🤖 AI Summary
To address three key challenges in federated adaptation of vision-language models (VLMs)—inadequate multimodal information exploitation, difficulty modeling strong data heterogeneity across clients, and reliance on additional training resources—this paper proposes TOFA, the first training-free, one-shot federated adaptation framework. TOFA achieves adaptation via a single round of client-server interaction, employing a dual-channel architecture for vision and language modalities. It introduces hierarchical Bayesian modeling to learn personalized prototype distributions and designs an adaptive weight calibration mechanism to fuse multimodal predictions, thereby enabling global text prompt alignment while preserving local semantic adaptation. Extensive experiments across nine datasets and diverse federated settings demonstrate that TOFA incurs zero training overhead and minimal communication cost, yet consistently outperforms state-of-the-art methods. It exhibits exceptional efficiency, robustness to data heterogeneity, and strong generalization across unseen domains and tasks.
📝 Abstract
Efficient and lightweight adaptation of pre-trained Vision-Language Models (VLMs) to downstream tasks through collaborative interactions between local clients and a central server is a rapidly emerging research topic in federated learning. Existing adaptation algorithms are typically trained iteratively, which incur significant communication costs and increase the susceptibility to potential attacks. Motivated by the one-shot federated training techniques that reduce client-server exchanges to a single round, developing a lightweight one-shot federated VLM adaptation method to alleviate these issues is particularly attractive.
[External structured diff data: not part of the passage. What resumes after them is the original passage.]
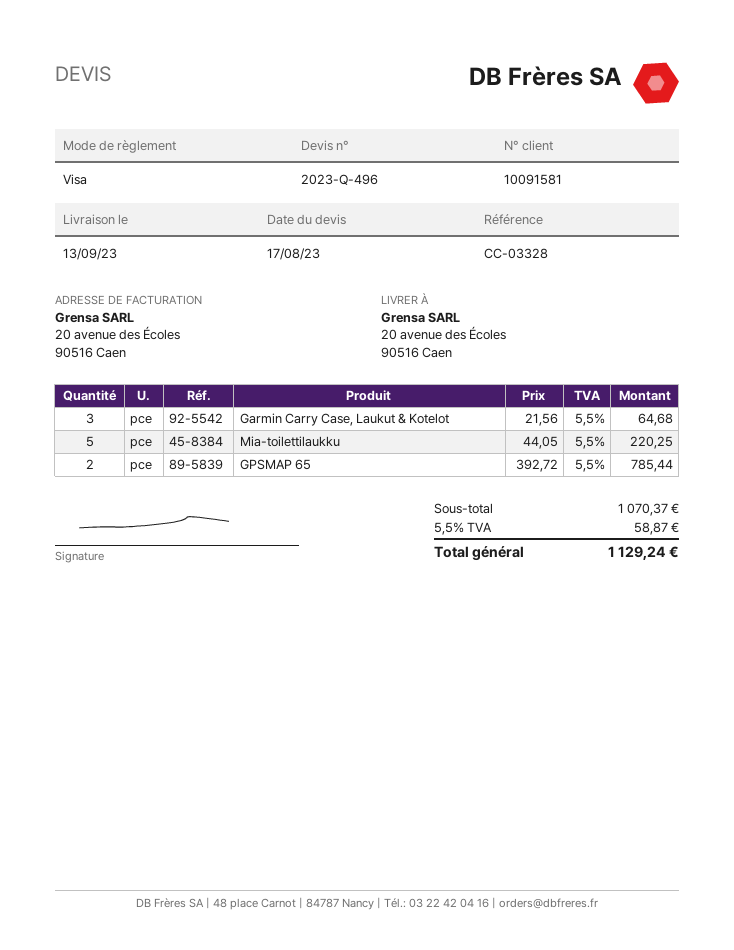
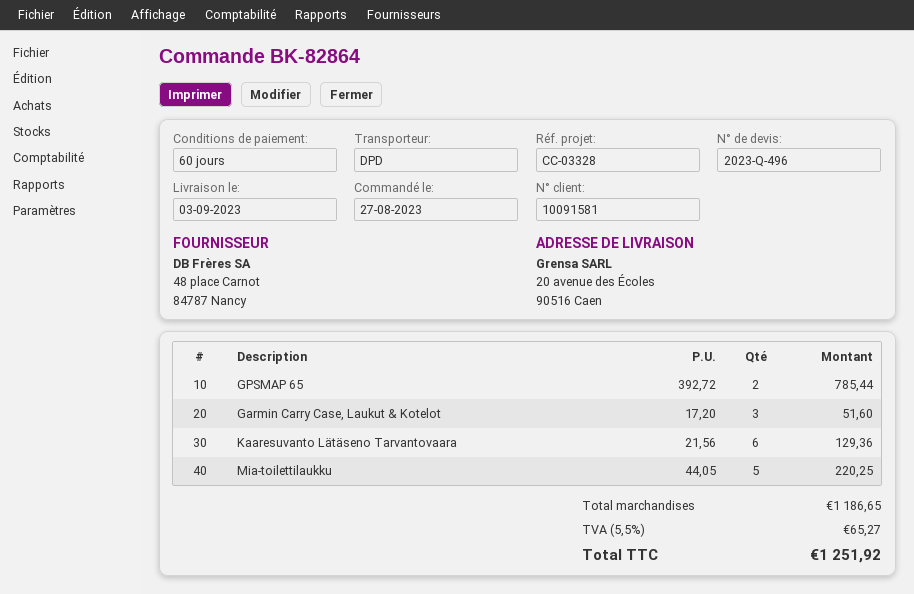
delivery date: 2023-09-13 -> 2023-09-03
Garmin Carry Case, Laukut & Kotelot: 3 x 21.56 = 64.68 -> 3 x 17.20 = 51.60
Kaaresuvanto Lätäseno Tarvantovaara: none -> 6 x 21.56 = 129.36
subtotal: 1070.37 -> 1186.65
tax: 5.5% = 58.87 -> 5.5% = 65.27
total: 1129.24 -> 1251.92

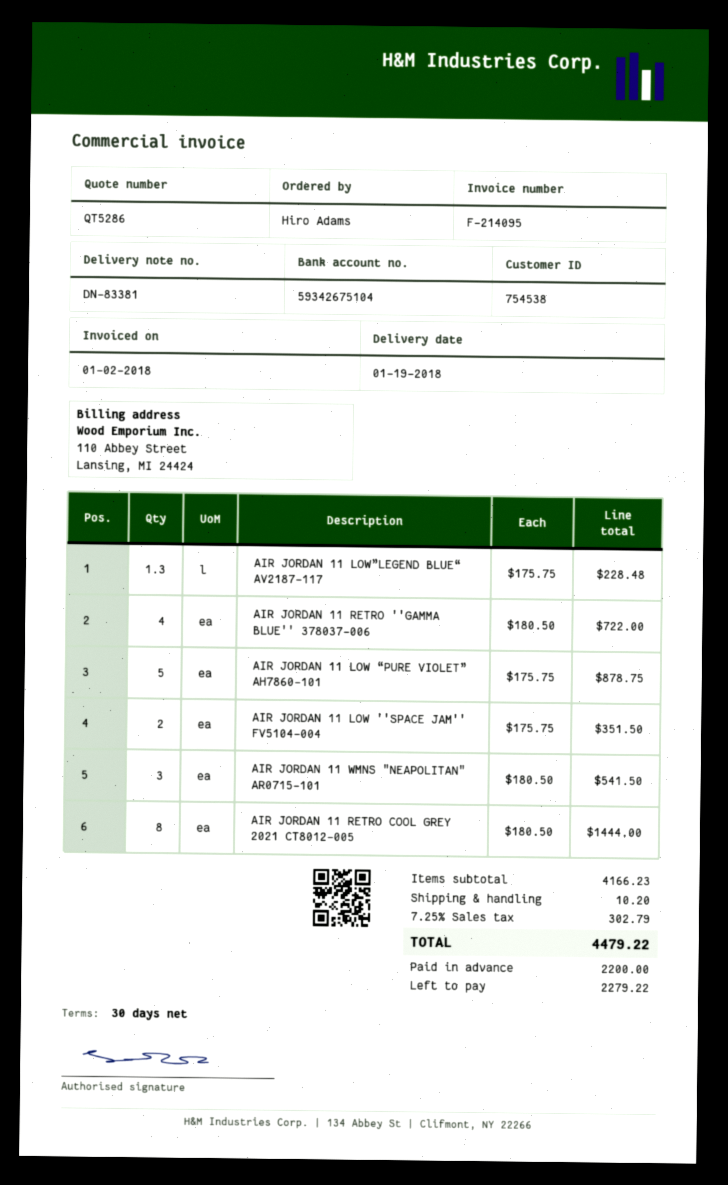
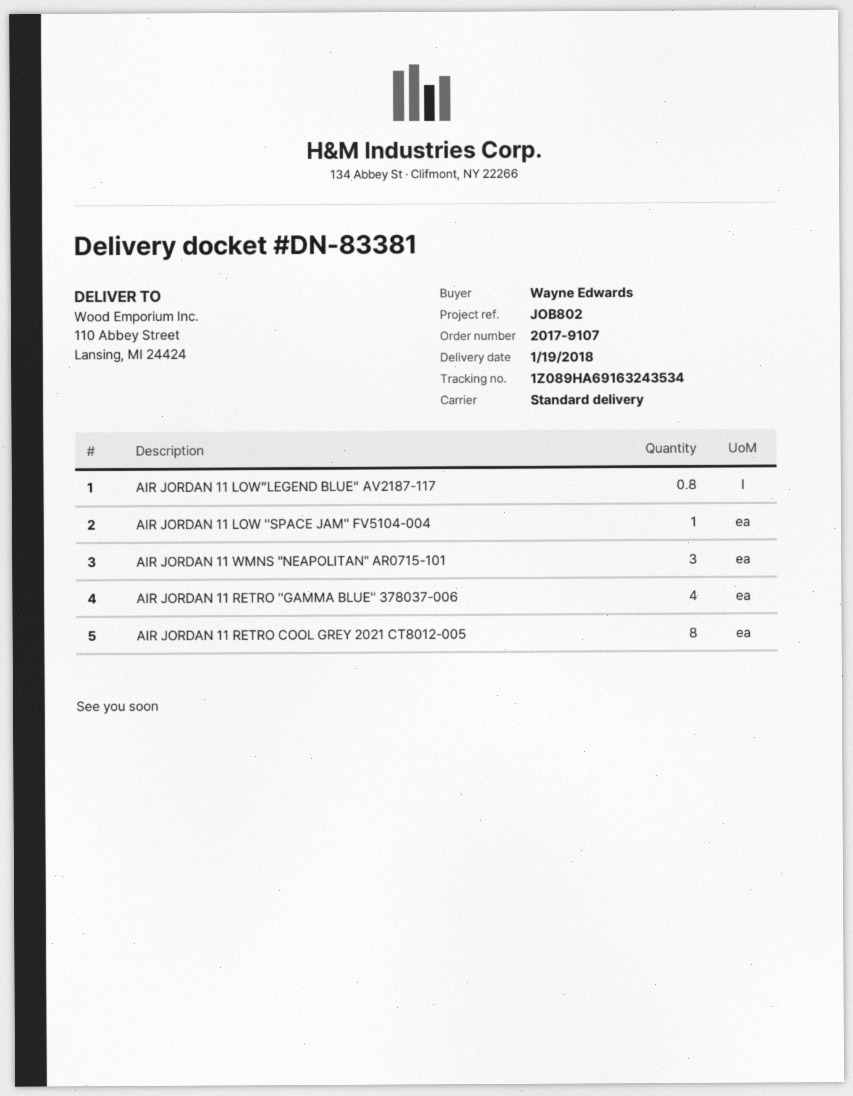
ordered by: Hiro Adams -> Wayne Edwards
AIR JORDAN 11 LOW”LEGEND BLUE“ AV2187-117: 1.3 -> 0.8
AIR JORDAN 11 LOW “PURE VIOLET” AH7860-101: 5 -> none
AIR JORDAN 11 LOW ''SPACE JAM'' FV5104-004: 2 -> 1

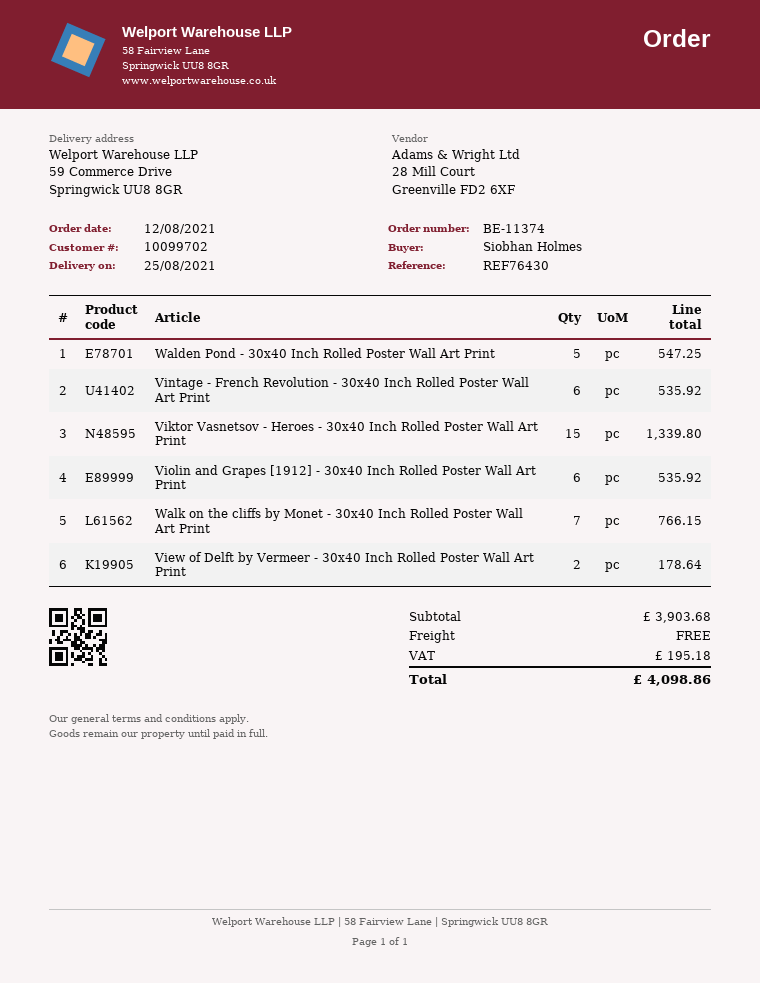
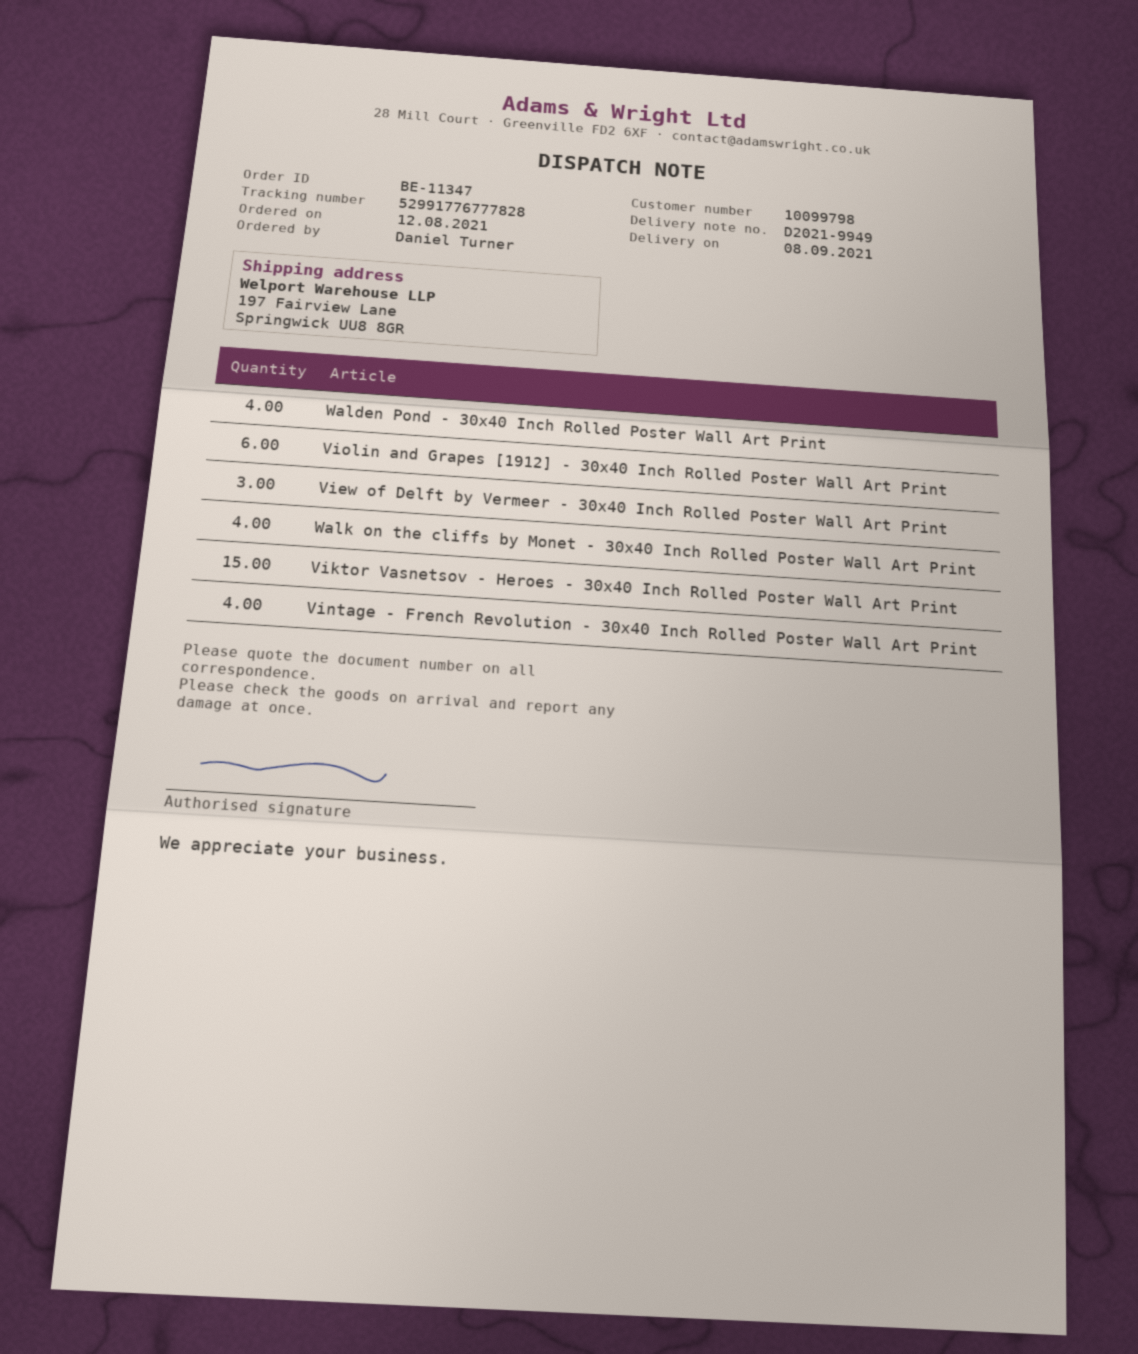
order number: BE-11374 -> BE-11347
delivery date: 2021-08-25 -> 2021-09-08
customer number: 10099702 -> 10099798
ordered by: Siobhan Holmes -> Daniel Turner
ship to: 59 Commerce Drive, Springwick UU8 8GR -> 197 Fairview Lane, Springwick UU8 8GR
Walden Pond - 30x40 Inch Rolled Poster Wall Art Print: 5 -> 4
Vintage - French Revolution - 30x40 Inch Rolled Poster Wall Art Print: 6 -> 4
Walk on the cliffs by Monet - 30x40 Inch Rolled Poster Wall Art Print: 7 -> 4
View of Delft by Vermeer - 30x40 Inch Rolled Poster Wall Art Print: 2 -> 3

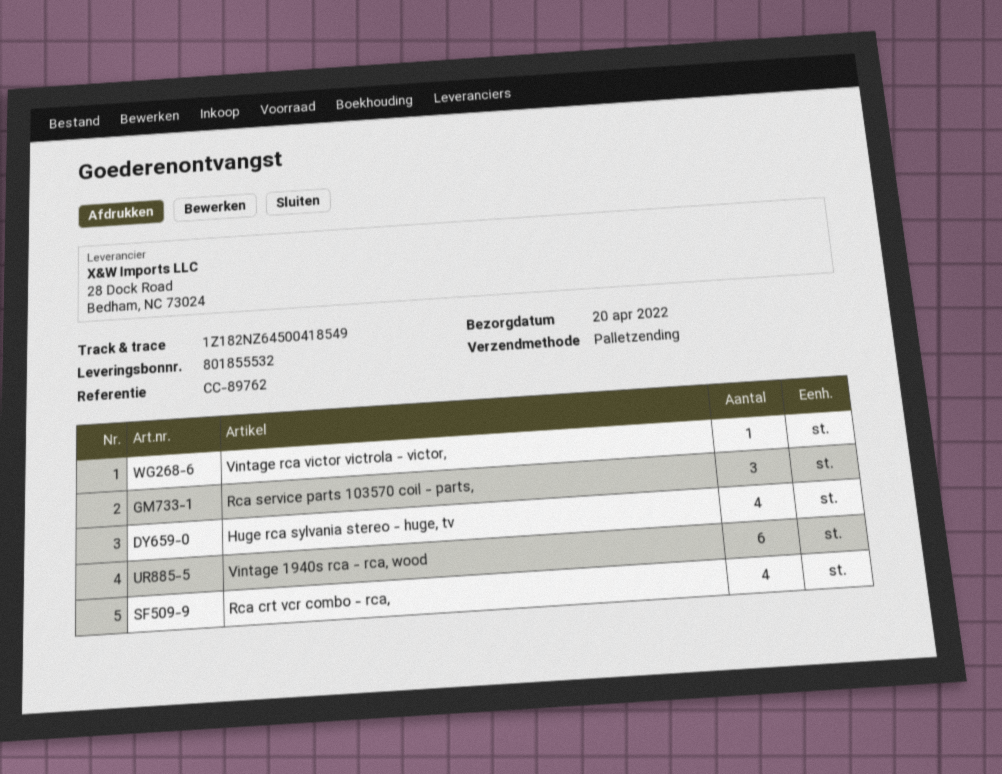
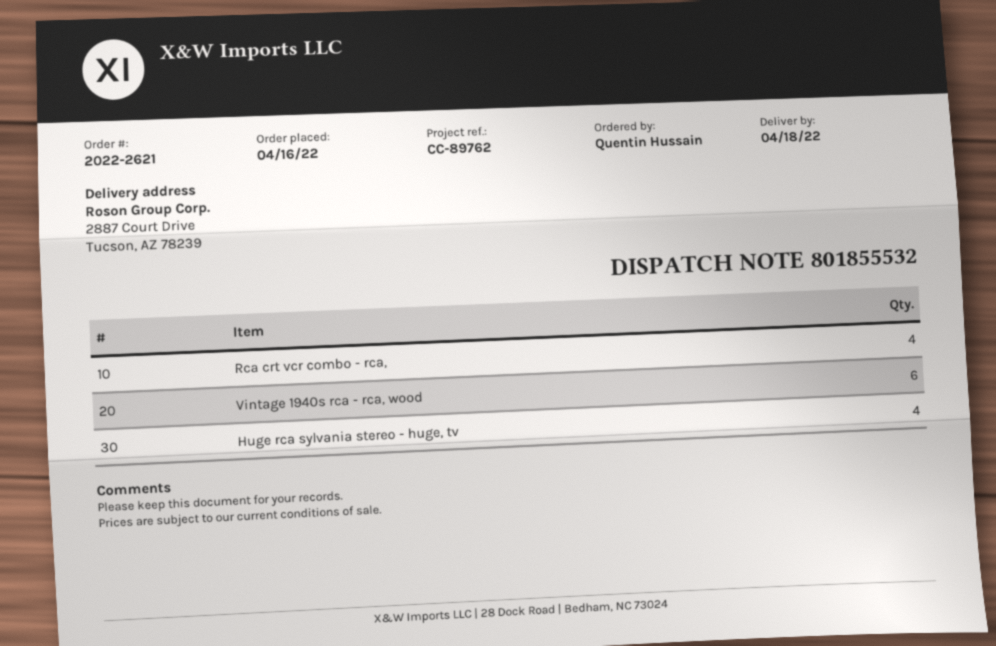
delivery date: 2022-04-20 -> 2022-04-18
Vintage rca victor victrola - victor,: 1 -> none
Rca service parts 103570 coil - parts,: 3 -> none

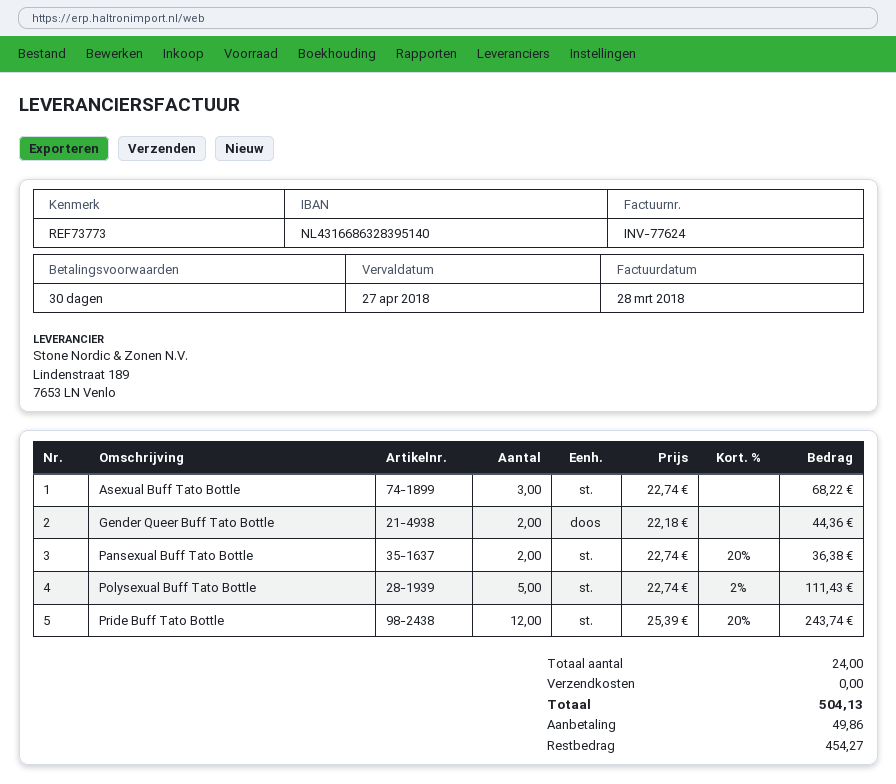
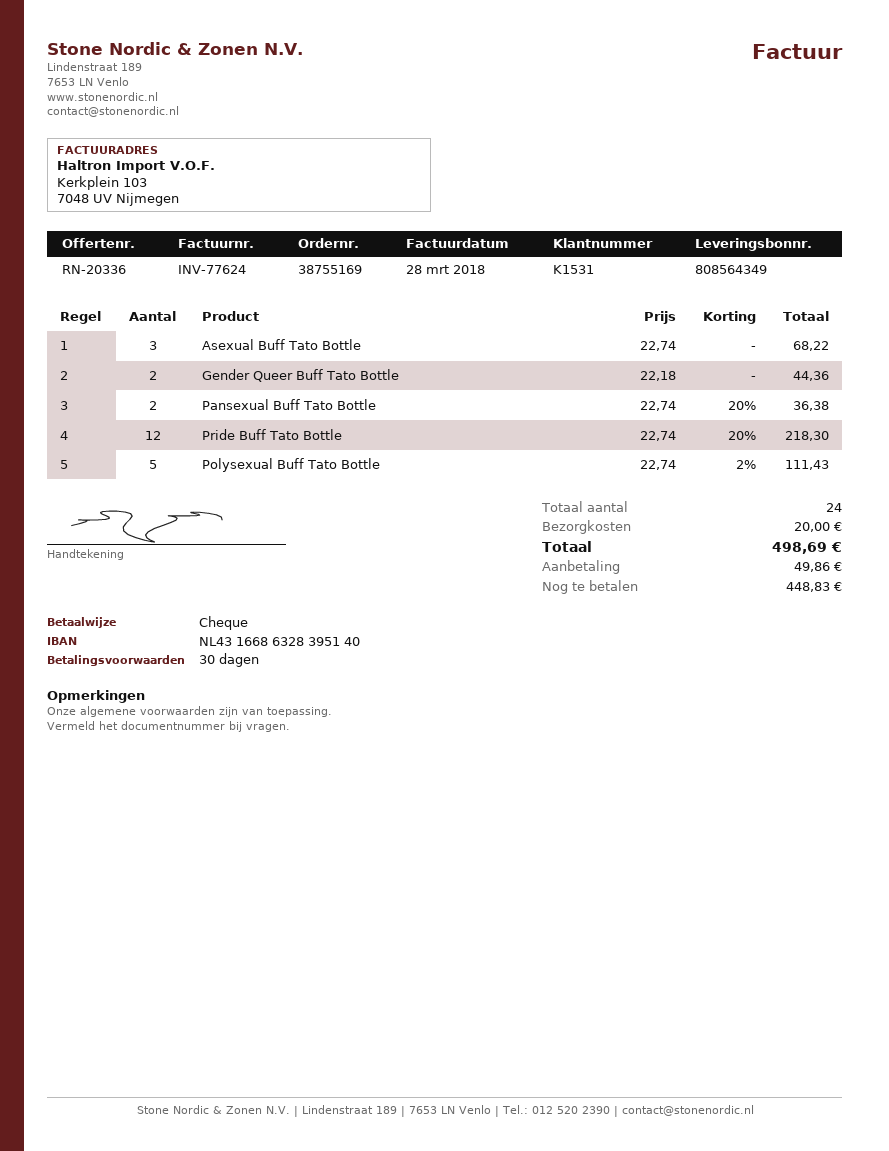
Pride Buff Tato Bottle: 12 x 25.39 - 20% = 243.74 -> 12 x 22.74 - 20% = 218.30
shipping: 0.00 -> 20.00
total: 504.13 -> 498.69
balance: 454.27 -> 448.83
However, current one-shot approaches face certain challenges in adapting VLMs within federated settings: (1) insufficient exploitation of the rich multimodal information inherent in VLMs; (2) lack of specialized adaptation strategies to systematically handle the severe data heterogeneity; and (3) requiring additional training resource of clients or server. To bridge these gaps, we propose a novel Training-free One-shot Federated Adaptation framework for VLMs, named TOFA. To fully leverage the generalizable multimodal features in pre-trained VLMs, TOFA employs both visual and textual pipelines to extract task-relevant representations. In the visual pipeline, a hierarchical Bayesian model learns personalized, class-specific prototype distributions. For the textual pipeline, TOFA evaluates and globally aligns the generated local text prompts for robustness. An adaptive weight calibration mechanism is also introduced to combine predictions from both modalities, balancing personalization and robustness to handle data heterogeneity. Our method is training-free, not relying on additional training resources on either the client or server side. Extensive experiments across 9 datasets in various federated settings demonstrate the effectiveness of the proposed TOFA method.